Entries shown:
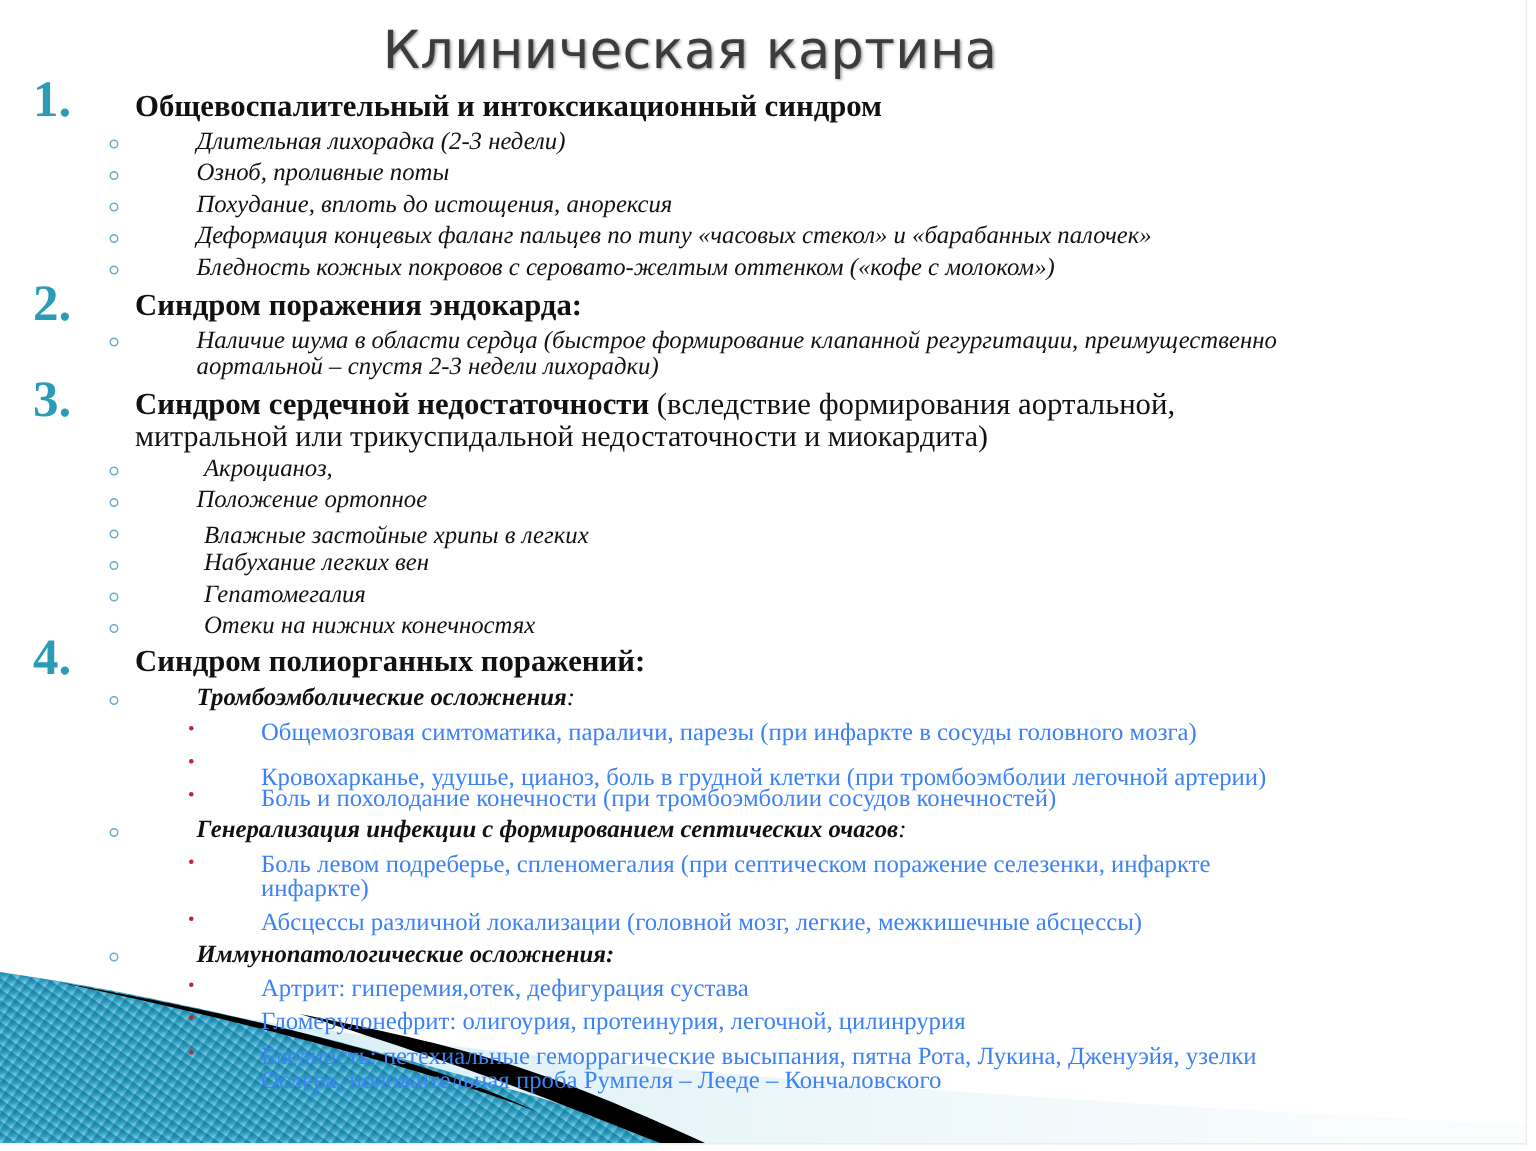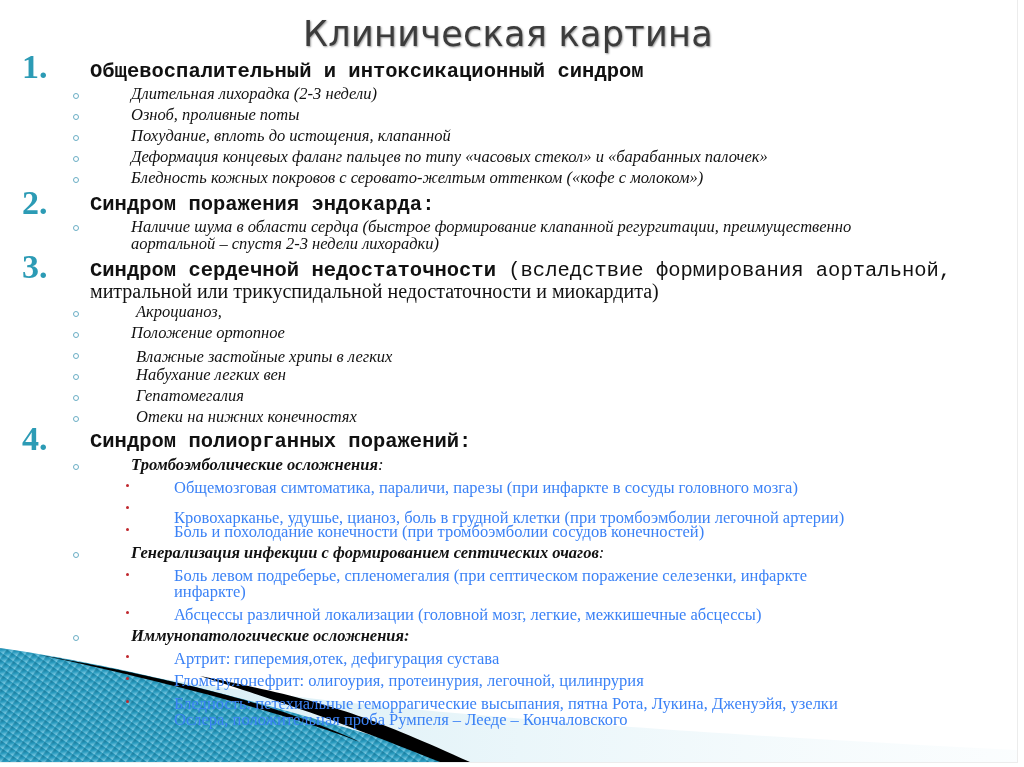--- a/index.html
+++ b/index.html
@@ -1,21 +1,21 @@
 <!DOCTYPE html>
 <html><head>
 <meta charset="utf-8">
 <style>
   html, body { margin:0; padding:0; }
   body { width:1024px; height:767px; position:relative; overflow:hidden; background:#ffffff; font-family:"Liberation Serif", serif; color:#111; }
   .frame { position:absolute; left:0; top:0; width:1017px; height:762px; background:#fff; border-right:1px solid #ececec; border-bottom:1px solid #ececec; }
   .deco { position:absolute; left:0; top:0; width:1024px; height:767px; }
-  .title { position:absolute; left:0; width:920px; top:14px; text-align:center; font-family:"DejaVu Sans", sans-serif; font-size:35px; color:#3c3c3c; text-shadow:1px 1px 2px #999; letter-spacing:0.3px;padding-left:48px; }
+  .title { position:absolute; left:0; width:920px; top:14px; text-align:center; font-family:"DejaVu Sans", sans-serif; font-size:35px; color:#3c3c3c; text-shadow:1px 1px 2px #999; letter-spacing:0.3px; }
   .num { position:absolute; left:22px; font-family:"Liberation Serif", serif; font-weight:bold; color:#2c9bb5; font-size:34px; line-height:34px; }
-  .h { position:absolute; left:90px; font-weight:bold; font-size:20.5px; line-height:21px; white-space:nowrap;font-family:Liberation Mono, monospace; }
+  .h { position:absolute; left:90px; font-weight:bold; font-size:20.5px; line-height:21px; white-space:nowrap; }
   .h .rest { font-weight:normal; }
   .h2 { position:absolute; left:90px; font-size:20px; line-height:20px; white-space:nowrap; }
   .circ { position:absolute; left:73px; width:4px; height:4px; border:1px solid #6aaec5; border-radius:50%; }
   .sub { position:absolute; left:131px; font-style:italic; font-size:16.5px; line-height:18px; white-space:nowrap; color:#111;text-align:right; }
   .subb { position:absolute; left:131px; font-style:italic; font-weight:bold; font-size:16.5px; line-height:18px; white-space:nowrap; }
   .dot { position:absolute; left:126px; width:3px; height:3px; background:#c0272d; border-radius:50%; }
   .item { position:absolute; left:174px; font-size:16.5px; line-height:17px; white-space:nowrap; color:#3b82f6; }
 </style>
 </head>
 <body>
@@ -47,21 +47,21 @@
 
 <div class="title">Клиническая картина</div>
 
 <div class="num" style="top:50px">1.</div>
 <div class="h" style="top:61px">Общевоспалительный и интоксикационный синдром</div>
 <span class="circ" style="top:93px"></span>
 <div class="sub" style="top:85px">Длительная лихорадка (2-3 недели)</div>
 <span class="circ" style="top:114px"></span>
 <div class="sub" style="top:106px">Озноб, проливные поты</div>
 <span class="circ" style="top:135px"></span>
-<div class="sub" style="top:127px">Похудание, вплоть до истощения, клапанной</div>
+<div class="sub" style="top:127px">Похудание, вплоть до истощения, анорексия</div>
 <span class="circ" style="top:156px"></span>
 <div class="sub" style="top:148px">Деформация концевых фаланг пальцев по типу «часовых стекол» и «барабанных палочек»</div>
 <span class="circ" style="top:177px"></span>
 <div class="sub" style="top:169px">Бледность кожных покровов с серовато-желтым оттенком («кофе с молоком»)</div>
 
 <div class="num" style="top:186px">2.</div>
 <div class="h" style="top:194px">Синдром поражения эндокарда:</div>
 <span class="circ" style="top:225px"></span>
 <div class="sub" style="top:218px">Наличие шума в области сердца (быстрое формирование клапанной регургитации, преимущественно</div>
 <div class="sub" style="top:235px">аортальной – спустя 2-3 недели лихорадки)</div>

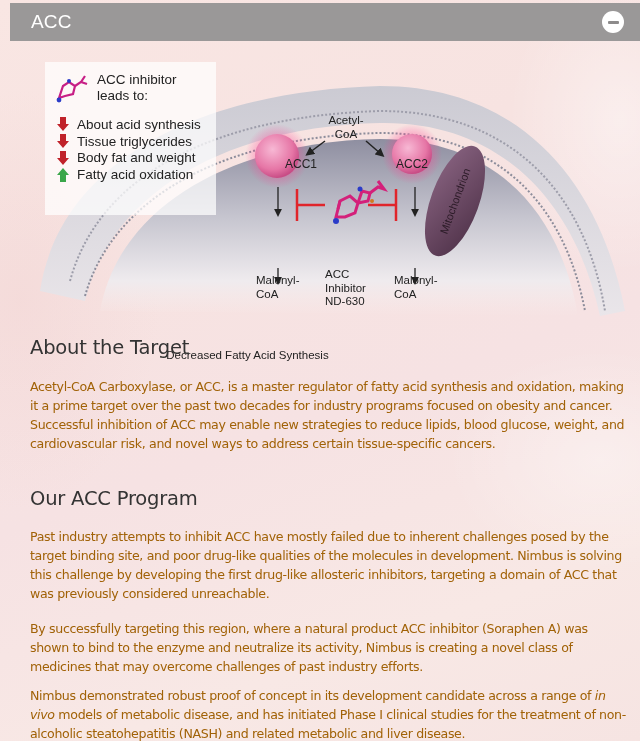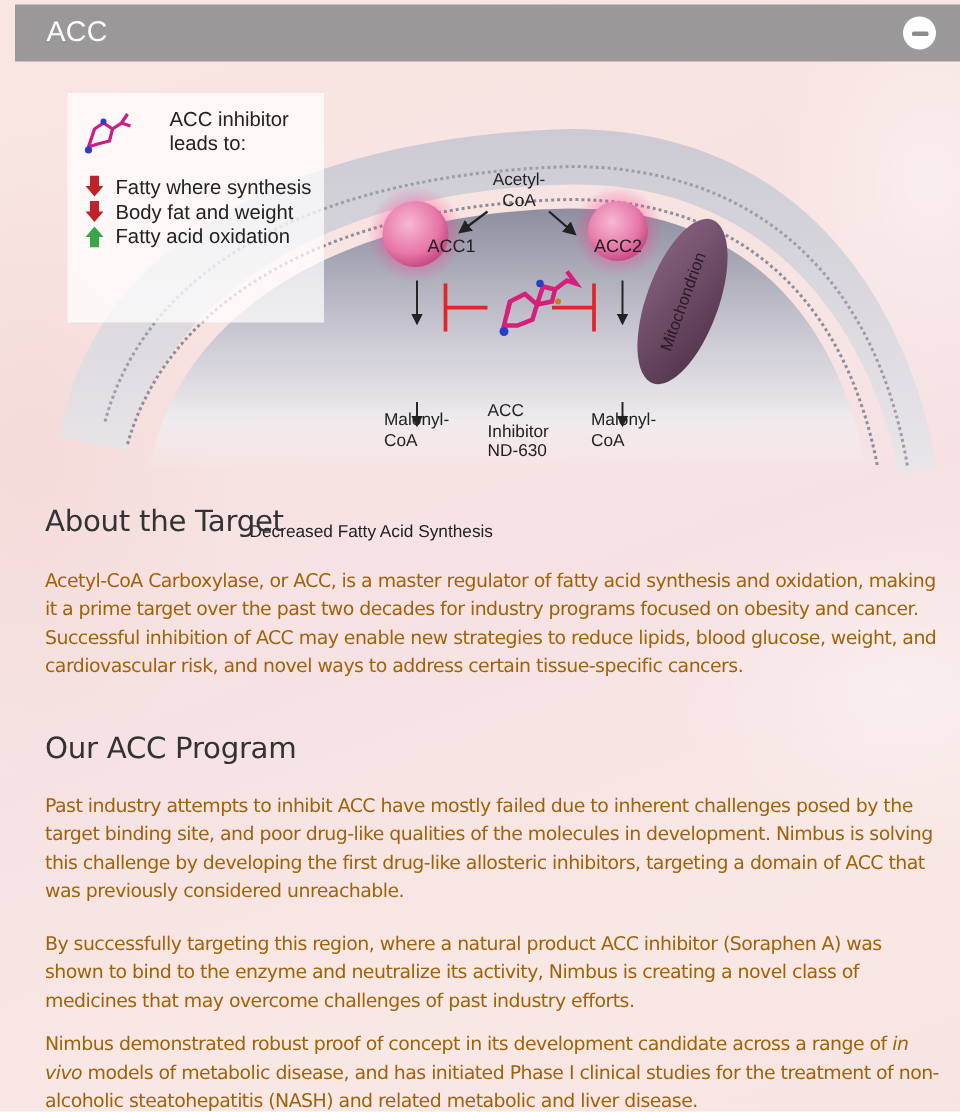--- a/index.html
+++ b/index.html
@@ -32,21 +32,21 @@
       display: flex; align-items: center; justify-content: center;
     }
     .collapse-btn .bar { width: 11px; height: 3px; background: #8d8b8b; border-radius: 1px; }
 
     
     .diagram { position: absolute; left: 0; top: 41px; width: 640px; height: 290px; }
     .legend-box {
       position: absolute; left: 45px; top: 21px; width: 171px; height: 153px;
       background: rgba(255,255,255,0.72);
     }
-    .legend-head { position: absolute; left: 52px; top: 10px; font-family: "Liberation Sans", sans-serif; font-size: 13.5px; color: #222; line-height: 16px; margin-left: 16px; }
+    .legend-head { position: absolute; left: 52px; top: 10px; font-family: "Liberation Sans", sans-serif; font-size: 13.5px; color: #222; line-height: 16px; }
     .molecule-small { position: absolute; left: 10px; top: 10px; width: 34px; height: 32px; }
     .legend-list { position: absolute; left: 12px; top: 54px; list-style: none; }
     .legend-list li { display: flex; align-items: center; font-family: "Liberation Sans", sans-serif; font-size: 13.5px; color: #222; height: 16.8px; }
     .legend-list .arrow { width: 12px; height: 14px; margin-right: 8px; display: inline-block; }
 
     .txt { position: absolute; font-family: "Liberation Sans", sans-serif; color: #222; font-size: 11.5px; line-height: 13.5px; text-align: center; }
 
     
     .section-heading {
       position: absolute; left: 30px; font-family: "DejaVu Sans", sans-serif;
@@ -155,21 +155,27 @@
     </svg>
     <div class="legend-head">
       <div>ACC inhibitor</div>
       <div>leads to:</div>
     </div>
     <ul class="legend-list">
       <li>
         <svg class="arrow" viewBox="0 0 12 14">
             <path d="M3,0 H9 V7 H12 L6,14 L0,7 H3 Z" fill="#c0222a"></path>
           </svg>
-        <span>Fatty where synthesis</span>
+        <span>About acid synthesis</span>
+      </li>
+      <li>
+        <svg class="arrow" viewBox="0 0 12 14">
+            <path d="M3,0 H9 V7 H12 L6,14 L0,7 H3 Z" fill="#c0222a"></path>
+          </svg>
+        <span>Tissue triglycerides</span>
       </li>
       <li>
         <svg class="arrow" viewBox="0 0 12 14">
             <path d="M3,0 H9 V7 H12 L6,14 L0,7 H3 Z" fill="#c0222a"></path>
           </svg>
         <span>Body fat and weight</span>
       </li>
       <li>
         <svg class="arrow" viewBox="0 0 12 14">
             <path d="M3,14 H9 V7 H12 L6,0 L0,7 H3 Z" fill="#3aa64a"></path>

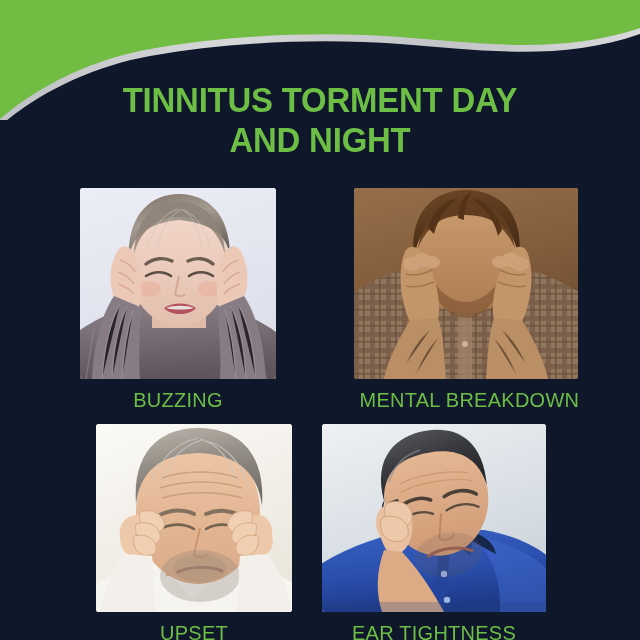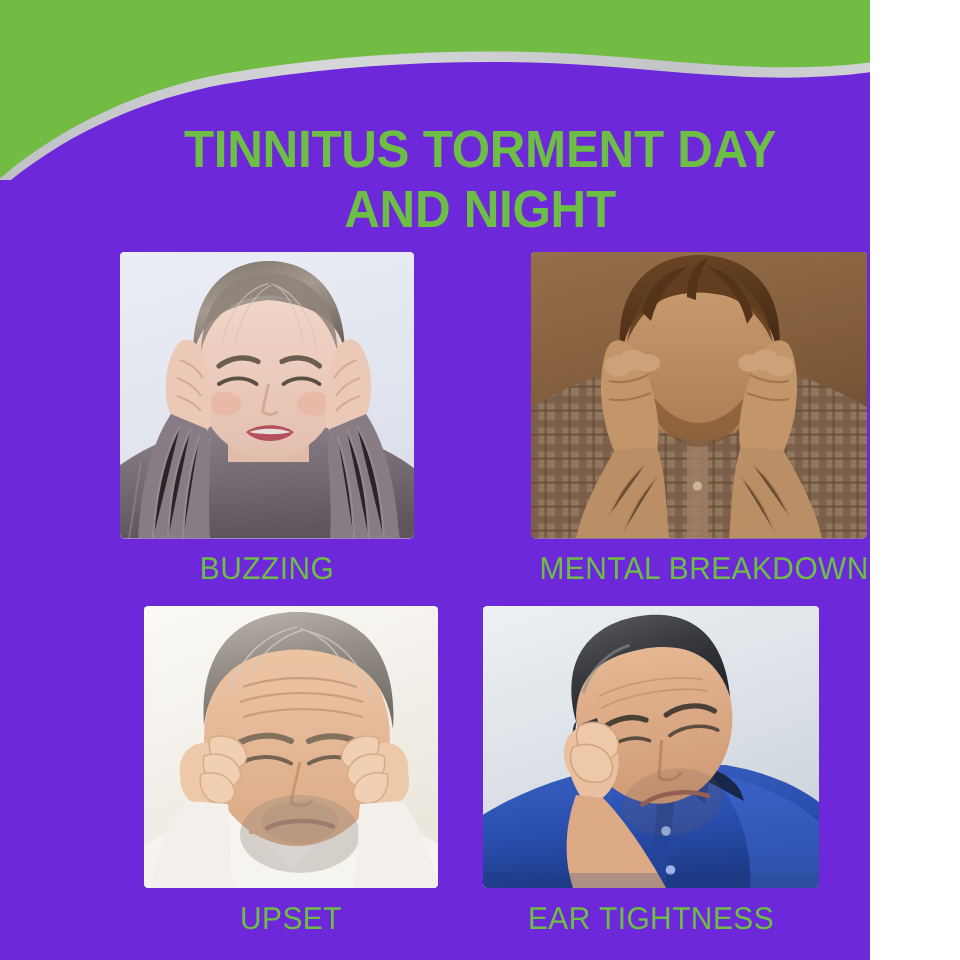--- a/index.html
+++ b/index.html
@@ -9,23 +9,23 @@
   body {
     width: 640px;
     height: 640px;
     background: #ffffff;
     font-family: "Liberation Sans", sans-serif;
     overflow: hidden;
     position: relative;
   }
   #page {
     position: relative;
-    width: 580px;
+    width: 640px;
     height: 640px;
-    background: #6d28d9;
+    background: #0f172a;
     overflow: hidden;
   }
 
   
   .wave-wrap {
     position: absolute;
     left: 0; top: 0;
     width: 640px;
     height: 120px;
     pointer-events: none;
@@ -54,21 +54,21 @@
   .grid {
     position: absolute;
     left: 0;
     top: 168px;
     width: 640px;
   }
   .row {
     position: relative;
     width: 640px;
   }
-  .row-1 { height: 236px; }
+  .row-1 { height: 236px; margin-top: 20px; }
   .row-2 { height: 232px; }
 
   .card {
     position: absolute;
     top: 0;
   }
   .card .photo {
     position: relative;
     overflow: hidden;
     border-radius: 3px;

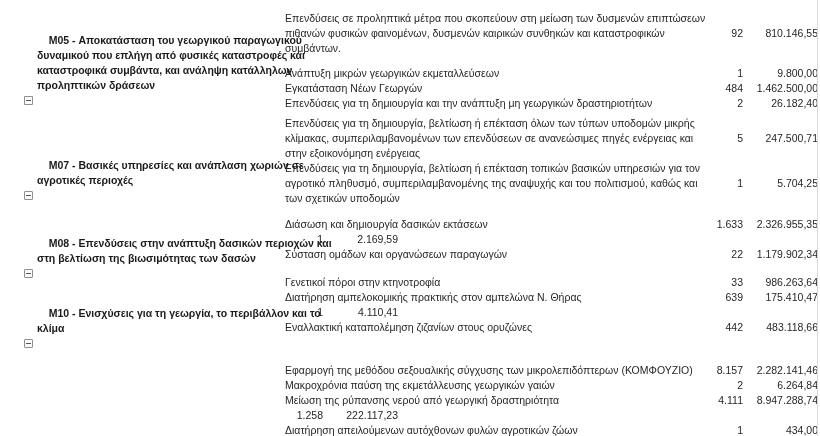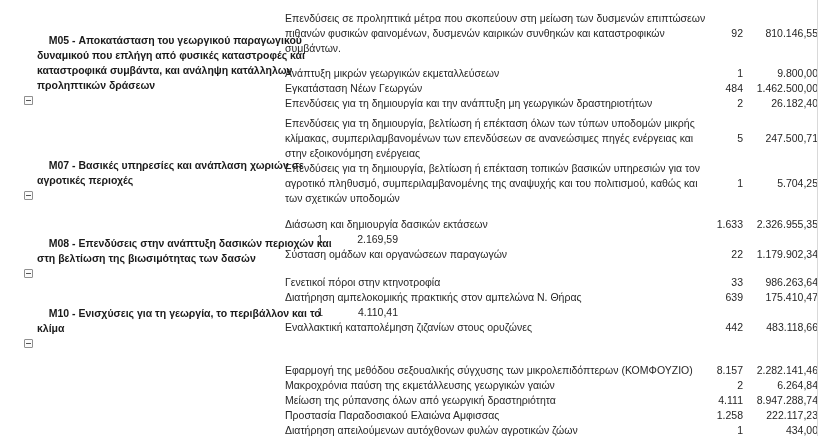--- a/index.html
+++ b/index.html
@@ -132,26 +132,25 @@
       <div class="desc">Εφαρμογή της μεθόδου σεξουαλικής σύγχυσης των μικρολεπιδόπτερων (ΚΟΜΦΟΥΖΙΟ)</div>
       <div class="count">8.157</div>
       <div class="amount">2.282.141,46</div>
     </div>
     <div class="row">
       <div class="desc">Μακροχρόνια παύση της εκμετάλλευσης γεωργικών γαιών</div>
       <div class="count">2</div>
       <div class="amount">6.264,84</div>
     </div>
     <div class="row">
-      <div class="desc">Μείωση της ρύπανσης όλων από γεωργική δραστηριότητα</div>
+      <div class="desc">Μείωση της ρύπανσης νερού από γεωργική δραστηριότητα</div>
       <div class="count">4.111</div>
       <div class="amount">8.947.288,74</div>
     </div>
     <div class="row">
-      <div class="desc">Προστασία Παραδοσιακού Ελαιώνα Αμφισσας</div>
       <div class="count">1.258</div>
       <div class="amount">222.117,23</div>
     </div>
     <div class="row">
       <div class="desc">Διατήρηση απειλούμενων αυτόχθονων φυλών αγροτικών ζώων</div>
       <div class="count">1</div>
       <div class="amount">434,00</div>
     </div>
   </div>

Exercise requirements:
Only lines containing "list" belong in the answer; copy every such line from the records.

Response:
     .legend-list { position: absolute; left: 12px; top: 54px; list-style: none; }
     .legend-list li { display: flex; align-items: center; font-family: "Liberation Sans", sans-serif; font-size: 13.5px; color: #222; height: 16.8px; }
     .legend-list .arrow { width: 12px; height: 14px; margin-right: 8px; display: inline-block; }
     <ul class="legend-list">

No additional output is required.